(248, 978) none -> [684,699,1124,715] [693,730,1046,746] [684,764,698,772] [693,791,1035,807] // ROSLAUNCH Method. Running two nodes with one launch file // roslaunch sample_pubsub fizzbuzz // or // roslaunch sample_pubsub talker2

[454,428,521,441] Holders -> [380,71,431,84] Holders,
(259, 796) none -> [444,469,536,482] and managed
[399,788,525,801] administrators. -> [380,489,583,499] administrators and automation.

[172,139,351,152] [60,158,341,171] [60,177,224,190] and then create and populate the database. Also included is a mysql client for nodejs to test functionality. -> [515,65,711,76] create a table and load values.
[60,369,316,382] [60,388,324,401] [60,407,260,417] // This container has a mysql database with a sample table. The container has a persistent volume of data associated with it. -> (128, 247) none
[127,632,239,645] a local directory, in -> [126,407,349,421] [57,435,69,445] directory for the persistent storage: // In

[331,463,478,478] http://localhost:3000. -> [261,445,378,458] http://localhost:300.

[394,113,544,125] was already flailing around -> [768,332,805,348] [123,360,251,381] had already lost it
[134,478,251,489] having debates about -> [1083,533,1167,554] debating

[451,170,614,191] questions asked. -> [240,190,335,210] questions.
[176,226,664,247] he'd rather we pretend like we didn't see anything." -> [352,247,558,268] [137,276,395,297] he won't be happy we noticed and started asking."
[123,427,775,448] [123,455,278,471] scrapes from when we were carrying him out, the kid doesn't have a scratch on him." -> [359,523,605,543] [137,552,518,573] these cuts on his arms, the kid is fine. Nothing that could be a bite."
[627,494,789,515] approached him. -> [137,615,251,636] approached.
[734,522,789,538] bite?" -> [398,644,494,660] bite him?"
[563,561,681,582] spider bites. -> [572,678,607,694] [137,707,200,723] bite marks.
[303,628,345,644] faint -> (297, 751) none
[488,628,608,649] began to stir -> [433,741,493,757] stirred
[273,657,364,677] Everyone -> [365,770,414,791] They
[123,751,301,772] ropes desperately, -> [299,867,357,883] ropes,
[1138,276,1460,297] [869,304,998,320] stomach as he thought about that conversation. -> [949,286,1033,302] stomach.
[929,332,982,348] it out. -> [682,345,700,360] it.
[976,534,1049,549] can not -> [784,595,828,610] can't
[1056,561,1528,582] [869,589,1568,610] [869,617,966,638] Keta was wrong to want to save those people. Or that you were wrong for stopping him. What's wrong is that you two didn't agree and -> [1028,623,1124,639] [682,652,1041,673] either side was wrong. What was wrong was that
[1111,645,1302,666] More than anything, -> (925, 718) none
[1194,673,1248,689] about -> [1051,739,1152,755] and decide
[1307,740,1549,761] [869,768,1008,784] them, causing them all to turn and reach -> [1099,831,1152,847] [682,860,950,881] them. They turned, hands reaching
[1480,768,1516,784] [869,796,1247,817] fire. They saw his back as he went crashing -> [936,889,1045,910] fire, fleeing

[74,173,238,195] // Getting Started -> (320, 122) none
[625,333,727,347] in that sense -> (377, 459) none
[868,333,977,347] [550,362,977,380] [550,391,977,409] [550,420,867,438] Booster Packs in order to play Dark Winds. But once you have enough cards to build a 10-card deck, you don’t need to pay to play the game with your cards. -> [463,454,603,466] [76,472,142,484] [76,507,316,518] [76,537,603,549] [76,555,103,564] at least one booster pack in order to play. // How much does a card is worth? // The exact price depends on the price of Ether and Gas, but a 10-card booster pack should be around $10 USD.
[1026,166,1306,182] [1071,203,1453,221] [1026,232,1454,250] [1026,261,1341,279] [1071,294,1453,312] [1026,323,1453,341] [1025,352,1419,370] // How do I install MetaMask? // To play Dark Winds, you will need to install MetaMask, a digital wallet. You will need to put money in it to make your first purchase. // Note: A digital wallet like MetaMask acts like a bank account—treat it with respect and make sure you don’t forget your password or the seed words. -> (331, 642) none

EXERCISE BRIEF:
Would you give the material above again, complete and exact?

SOLUTION TO THE EXERCISE:
(248, 978) none -> [684,699,1124,715] [693,730,1046,746] [684,764,698,772] [693,791,1035,807] // ROSLAUNCH Method. Running two nodes with one launch file // roslaunch sample_pubsub fizzbuzz // or // roslaunch sample_pubsub talker2

[454,428,521,441] Holders -> [380,71,431,84] Holders,
(259, 796) none -> [444,469,536,482] and managed
[399,788,525,801] administrators. -> [380,489,583,499] administrators and automation.

[172,139,351,152] [60,158,341,171] [60,177,224,190] and then create and populate the database. Also included is a mysql client for nodejs to test functionality. -> [515,65,711,76] create a table and load values.
[60,369,316,382] [60,388,324,401] [60,407,260,417] // This container has a mysql database with a sample table. The container has a persistent volume of data associated with it. -> (128, 247) none
[127,632,239,645] a local directory, in -> [126,407,349,421] [57,435,69,445] directory for the persistent storage: // In

[331,463,478,478] http://localhost:3000. -> [261,445,378,458] http://localhost:300.

[394,113,544,125] was already flailing around -> [768,332,805,348] [123,360,251,381] had already lost it
[134,478,251,489] having debates about -> [1083,533,1167,554] debating

[451,170,614,191] questions asked. -> [240,190,335,210] questions.
[176,226,664,247] he'd rather we pretend like we didn't see anything." -> [352,247,558,268] [137,276,395,297] he won't be happy we noticed and started asking."
[123,427,775,448] [123,455,278,471] scrapes from when we were carrying him out, the kid doesn't have a scratch on him." -> [359,523,605,543] [137,552,518,573] these cuts on his arms, the kid is fine. Nothing that could be a bite."
[627,494,789,515] approached him. -> [137,615,251,636] approached.
[734,522,789,538] bite?" -> [398,644,494,660] bite him?"
[563,561,681,582] spider bites. -> [572,678,607,694] [137,707,200,723] bite marks.
[303,628,345,644] faint -> (297, 751) none
[488,628,608,649] began to stir -> [433,741,493,757] stirred
[273,657,364,677] Everyone -> [365,770,414,791] They
[123,751,301,772] ropes desperately, -> [299,867,357,883] ropes,
[1138,276,1460,297] [869,304,998,320] stomach as he thought about that conversation. -> [949,286,1033,302] stomach.
[929,332,982,348] it out. -> [682,345,700,360] it.
[976,534,1049,549] can not -> [784,595,828,610] can't
[1056,561,1528,582] [869,589,1568,610] [869,617,966,638] Keta was wrong to want to save those people. Or that you were wrong for stopping him. What's wrong is that you two didn't agree and -> [1028,623,1124,639] [682,652,1041,673] either side was wrong. What was wrong was that
[1111,645,1302,666] More than anything, -> (925, 718) none
[1194,673,1248,689] about -> [1051,739,1152,755] and decide
[1307,740,1549,761] [869,768,1008,784] them, causing them all to turn and reach -> [1099,831,1152,847] [682,860,950,881] them. They turned, hands reaching
[1480,768,1516,784] [869,796,1247,817] fire. They saw his back as he went crashing -> [936,889,1045,910] fire, fleeing

[74,173,238,195] // Getting Started -> (320, 122) none
[625,333,727,347] in that sense -> (377, 459) none
[868,333,977,347] [550,362,977,380] [550,391,977,409] [550,420,867,438] Booster Packs in order to play Dark Winds. But once you have enough cards to build a 10-card deck, you don’t need to pay to play the game with your cards. -> [463,454,603,466] [76,472,142,484] [76,507,316,518] [76,537,603,549] [76,555,103,564] at least one booster pack in order to play. // How much does a card is worth? // The exact price depends on the price of Ether and Gas, but a 10-card booster pack should be around $10 USD.
[1026,166,1306,182] [1071,203,1453,221] [1026,232,1454,250] [1026,261,1341,279] [1071,294,1453,312] [1026,323,1453,341] [1025,352,1419,370] // How do I install MetaMask? // To play Dark Winds, you will need to install MetaMask, a digital wallet. You will need to put money in it to make your first purchase. // Note: A digital wallet like MetaMask acts like a bank account—treat it with respect and make sure you don’t forget your password or the seed words. -> (331, 642) none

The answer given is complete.